More recently in Europe, ‘diversity’ has come to be recognised as an important policy issue in media regulation. In 2003, the Council of Europe’s Committee of Ministers described ‘cultural diversity’ as an “essential public interest objective” in its member states’ measures to promote the democratic and social contribution of digital broadcasting. 

In the UK, a report commissioned by government agency NESTA in 2001 concluded that:

“Cultural diversity amongst viewers, broadcast employees, producers and broadcast suppliers has noticeably worsened during the last ten yearsOver the last decade, there have been a decline in the numbers of black people employed in influential positions in broadcasting; a decline in the numbers of programmes targeting black viewers and a decline in the numbers of black-owned production companies being commissioned by broadcastersDiversity tools such as ethnic minority supplier targets; contract compliance; ring fenced resources; and publicly available monitoring data, have been recommended by a variety of industry organisations but have not been adopted by many broadcasters”. 

The ‘diversity’ issue in broadcasting was placed centre stage when (as explained in a BBC presentation):

“In April 2000, a man stood up at the Race In The Media Awards in London and said … ‘The BBC needs to change dramatically if it is to be a serious player in 21st Century Britain.’ His name was Greg Dyke, Director General of the BBC”. 

As a result, then BBC director of sport, Peter Salmon, was appointed to champion cultural diversity within the BBC, and he pledged:

“Changing the culture of the BBC has been crucial to ensuring an atmosphere in which diversity can flourish.

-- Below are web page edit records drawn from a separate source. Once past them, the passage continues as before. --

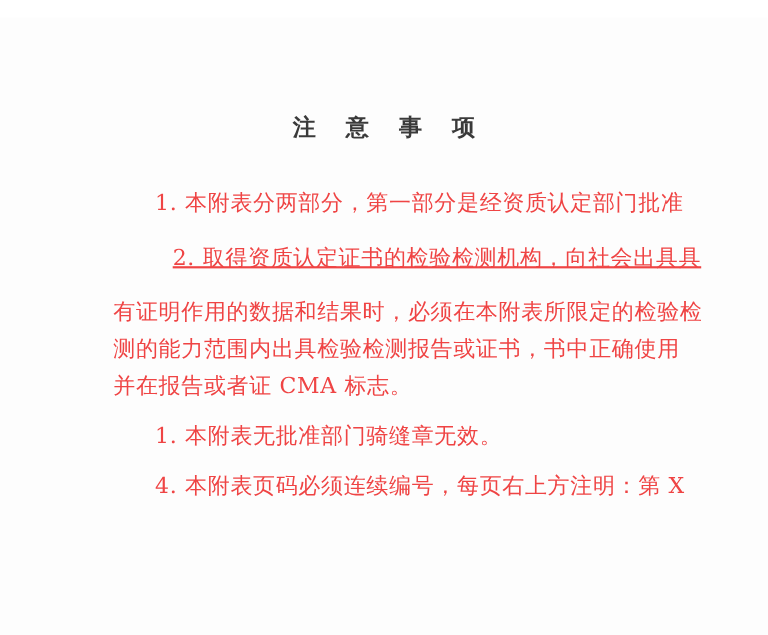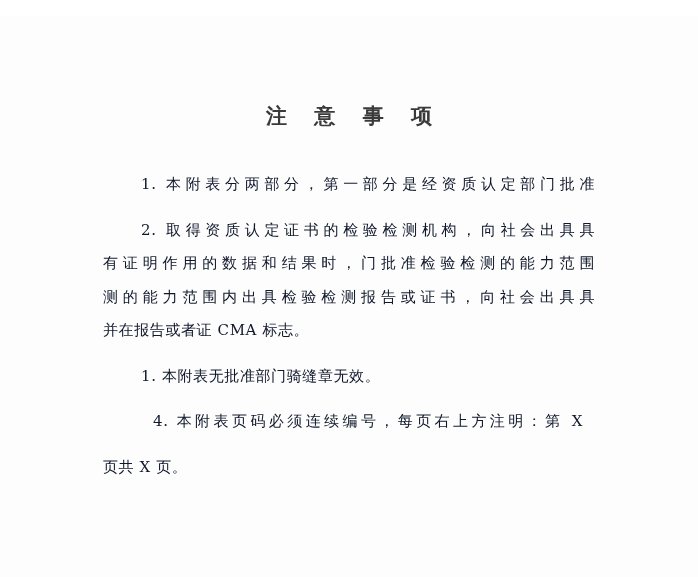--- a/index.html
+++ b/index.html
@@ -35,27 +35,27 @@
       padding-left: 10px;
       box-sizing: border-box;
     }
     .body {
       position: absolute;
       left: 103px;
       top: 152px;
       width: 492px;
     }
     .para {
-      font-size: 15px;
+      font-size: 20px;
       line-height: 33.5px;
       text-indent: 38px;
       text-align: justify;
       text-justify: inter-character;
       margin: 0 0 12px 0;
-      color: #0f172a;
+      color: #ef4444;
       letter-spacing: 0.6px;
     }
     .line {
       display: block;
       white-space: nowrap;
       text-align-last: justify;
     }
     .line.last {
       text-align-last: left;
     }
@@ -71,28 +71,27 @@
 
 <div class="page">
   <div class="title">注 意 事 项</div>
 
   <div class="body">
     <div class="para-block">
       <span class="para line first" style="margin:0;text-indent:0;">1. 本附表分两部分，第一部分是经资质认定部门批准</span>
     </div>
 
     <div class="para-block">
-      <span class="para line first" style="margin:0;text-indent:0;">2. 取得资质认定证书的检验检测机构，向社会出具具</span>
-      <span class="para line" style="margin:0;text-indent:0;">有证明作用的数据和结果时，门批准检验检测的能力范围</span>
-      <span class="para line" style="margin:0;text-indent:0;">测的能力范围内出具检验检测报告或证书，向社会出具具</span>
+      <span class="para line first" style="margin:16px;text-indent:0;text-decoration:underline;">2. 取得资质认定证书的检验检测机构，向社会出具具</span>
+      <span class="para line" style="margin:0;text-indent:0;">有证明作用的数据和结果时，必须在本附表所限定的检验检</span>
+      <span class="para line" style="margin:0;text-indent:0;">测的能力范围内出具检验检测报告或证书，书中正确使用</span>
       <span class="para line last" style="margin:0;text-indent:0;">并在报告或者证 CMA 标志。</span>
     </div>
 
     <div class="para-block">
       <span class="para line first last" style="margin:0;text-indent:0;">1. 本附表无批准部门骑缝章无效。</span>
     </div>
 
     <div class="para-block">
-      <span class="para line first" style="margin:12px;text-indent:0;">4. 本附表页码必须连续编号，每页右上方注明：第 X</span>
-      <span class="para line last" style="margin:0;text-indent:0;">页共 X 页。</span>
+      <span class="para line first" style="margin:0;text-indent:0;">4. 本附表页码必须连续编号，每页右上方注明：第 X</span>
     </div>
   </div>
 </div>
 
 </body></html>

The ‘One BBC’ initiative, which encourages risk-taking, honest discussions, creativity and dynamism across the whole of the BBC, has been an integral part of supporting our wider aims around diversity – a BBC fit for the 21st Century Britain”. 

A decade after Dyke’s statement, it is instructive to document the levels of ‘diversity’ achieved in the UK radio industry as a whole, as well as in BBC radio. This is intended to help benchmark the extent to which independently commissioned radio content satisfies the ‘diversity’ requirement stipulated in the BBC Agreement. Borrowing the framework of Napoli’s flowchart, the issues of ‘source diversity’, ‘content diversity’ and ‘exposure diversity’ are examined in turn.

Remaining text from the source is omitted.